Les Roms

Francis Manaud

Depuis quelques semaines, la polémique ne cesse d’enfler au sujet de la présence des Roms sur notre sol. Querelle notamment entre deux ministres du gouvernement qui s’opposent sur la légitimité de cette présence avec des arguments tout aussi pertinents pour l’un et pour l’autre. Pour le ministre  de l’Intérieur qui a à gérer les quelques 20.000 Roms actuellement sur notre territoire, il s’agit d’un problème immédiat compte tenu de leur implantation dans des camps insalubres au mépris de toutes les lois sur l’hygiène et les conditions de décence. Le ministre est en effet confronté à la fronde de plus en plus pressente des maires, eux-mêmes interpelés par leurs administrés sur les nuisances provoquées par cette population implantée au mépris de toutes les autorisations, si ce n’est par les accords de Schengen et la libre circulation en Europe. En toile de fond, les futures élections municipales avec la menace de voir les électeurs dresser un front de fronde pour que soit traité ce sujet de plus en plus brûlant. Quelques opérations spectaculaires sont bien menées qui montrent les services de l’ordre sur réquisition du préfet, en train d’évacuer ces misérables bidons villes lesquels bien sûr se réinstallent quelques mètres plus loin. Mais cela ne satisfait personne car ces populations qui n’ont pas l’autorisation de travailler dans notre pays n’ont d’autres choix que de s’adonner à la mendicité voire à pratiquer toutes sortes de délits qui bien souvent mettent en scène de tous jeunes enfants.

 

Subventions européennes

 

C’est ainsi que vient de s’ouvrir à Nancy un procès qui met en cause une organisation quasi mafieuse dont les exactions commises par des mineurs permettaient aux chefs du réseau d’avoir un train de vie des plus luxueux.
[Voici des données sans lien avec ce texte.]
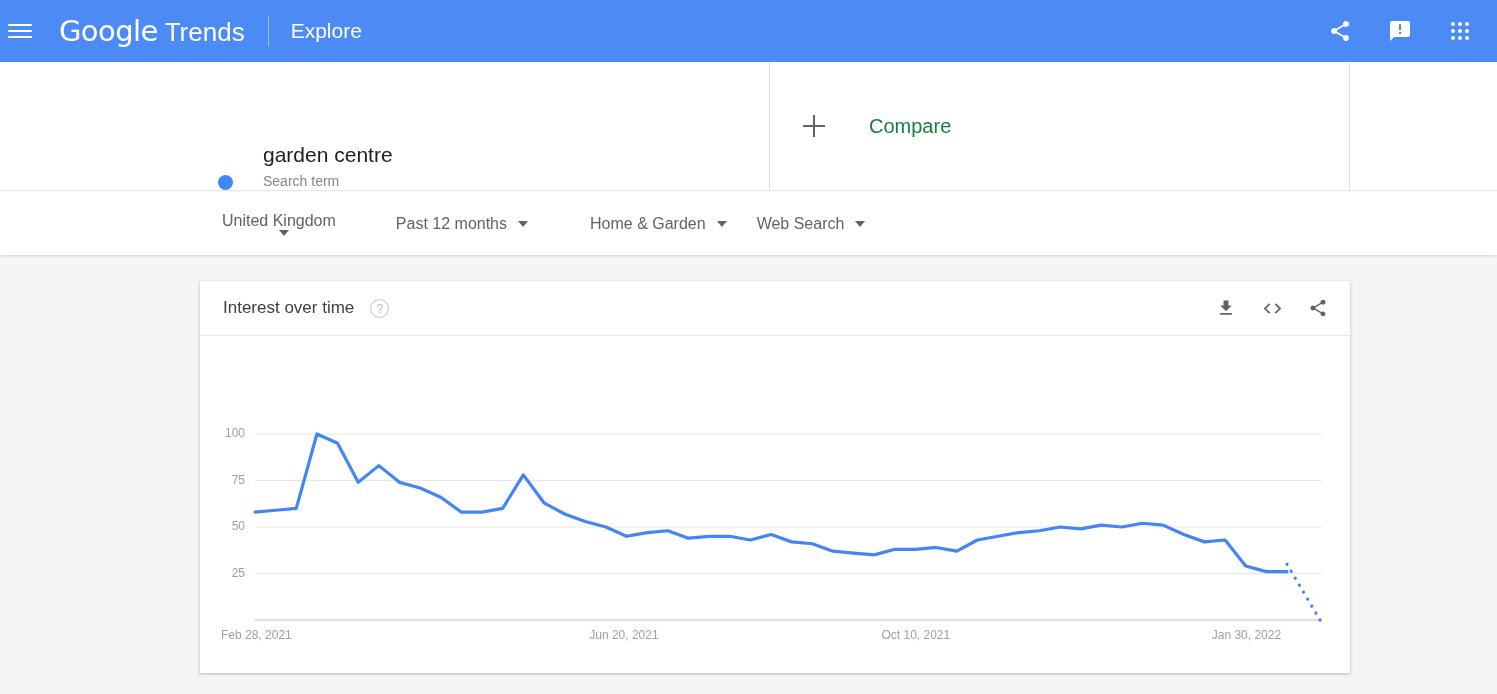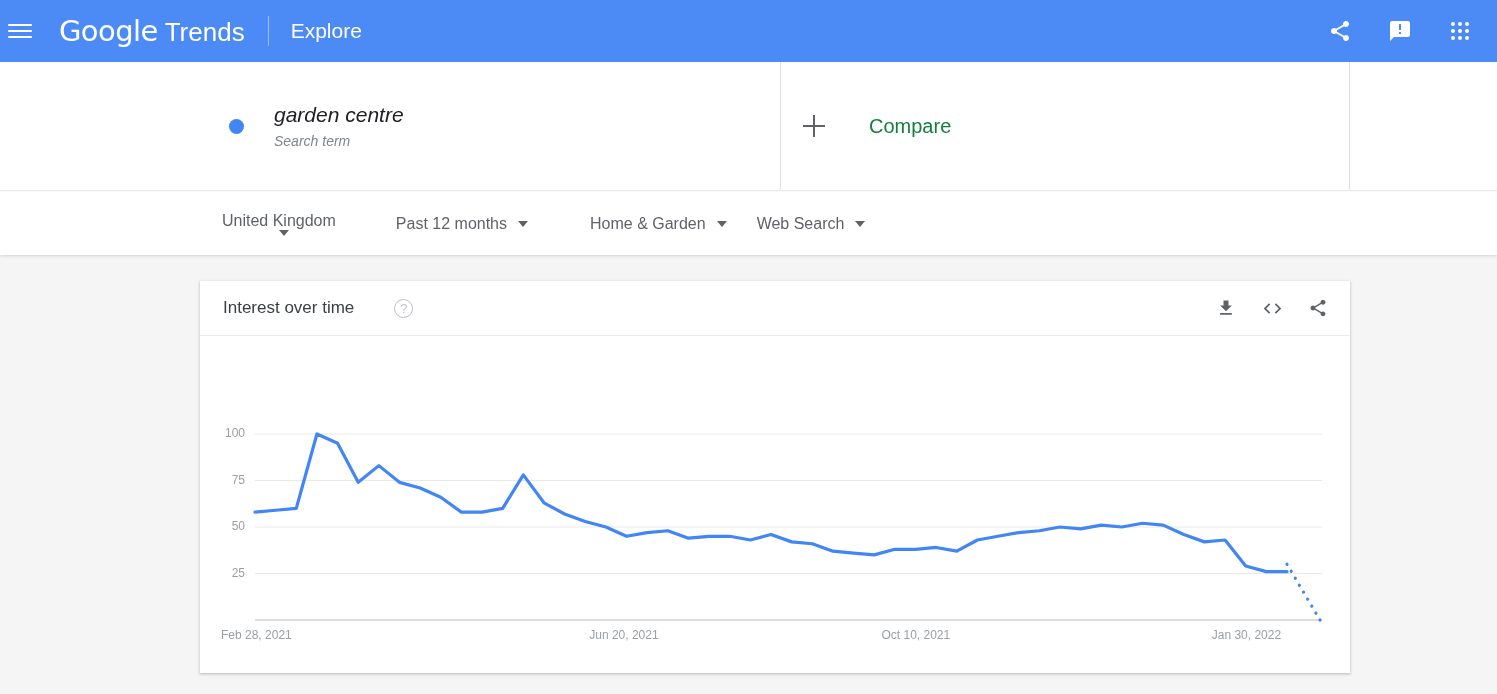"garden centre" .query-card { align-items: center -> flex-end; font-style: italic -> none; left: 207px -> 196px }
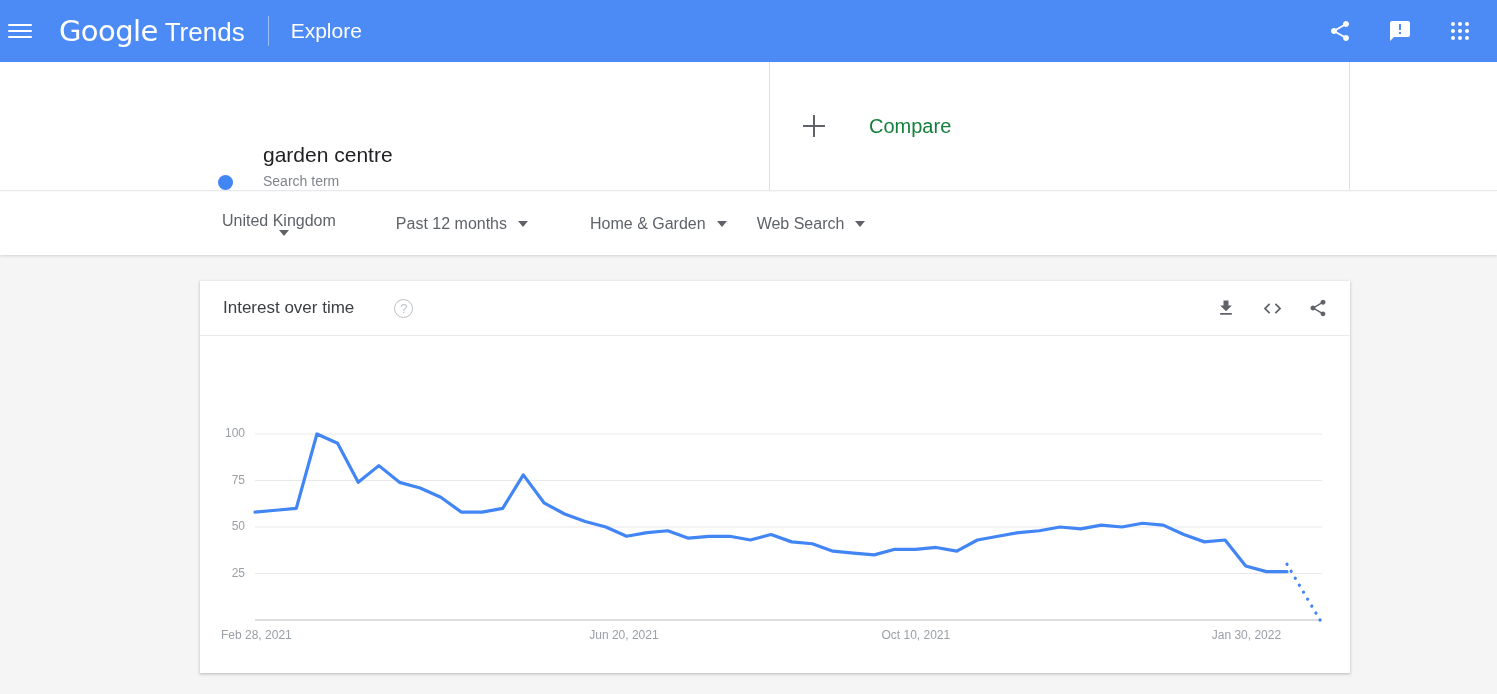"Interest over time" .card-head { gap: 24px -> none }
Face à cette désolante constatation, la ministre de la ville met en avant les grands principes humanistes sur la protection des individus et des droits de l’homme qui interdisent toutes persécutions comme celle par exemple de les faire retourner dans leur pays. Noble sentiment sans aucun doute si l’on feint d’ignorer les conditions inhumaines dans lesquelles ces gens vivent, conditions que la ministre du logement n’a pas les moyens de corriger. On est d’ailleurs en droit de se demander dans quelles conditions ces gens pouvaient vivre dans leur pays pour préférer se contenter de celles qu’ils ont en France. De la même façon que deviennent les subventions versées par l’Europe et pour lesquelles la France est contributrice, pour que le destin de ces femmes et de ces hommes ne soit pas amélioré ? Dans ces conditions, les remarques de la présidente de la commission Européenne au sujet du comportement de la France sont de plus en plus inacceptables. En ayant le plus grand mal à régler les problèmes de nos concitoyens, il devient illusoire de penser que nous pourrons régler ceux des autres pays, fussent-ils de la communauté Européenne. Plus nous avancerons dans le temps, plus nous devrons nous attacher à n’accepter que celles et ceux à qui nous pourrons offrir un travail utile à notre économie. Pour les autres, ils devront rester à la charge de leur propre pays avec comme c’est le cas actuellement, l’aide communautaire qui devra leur permettre d’atteindre un niveau de vie comparable au nôtre.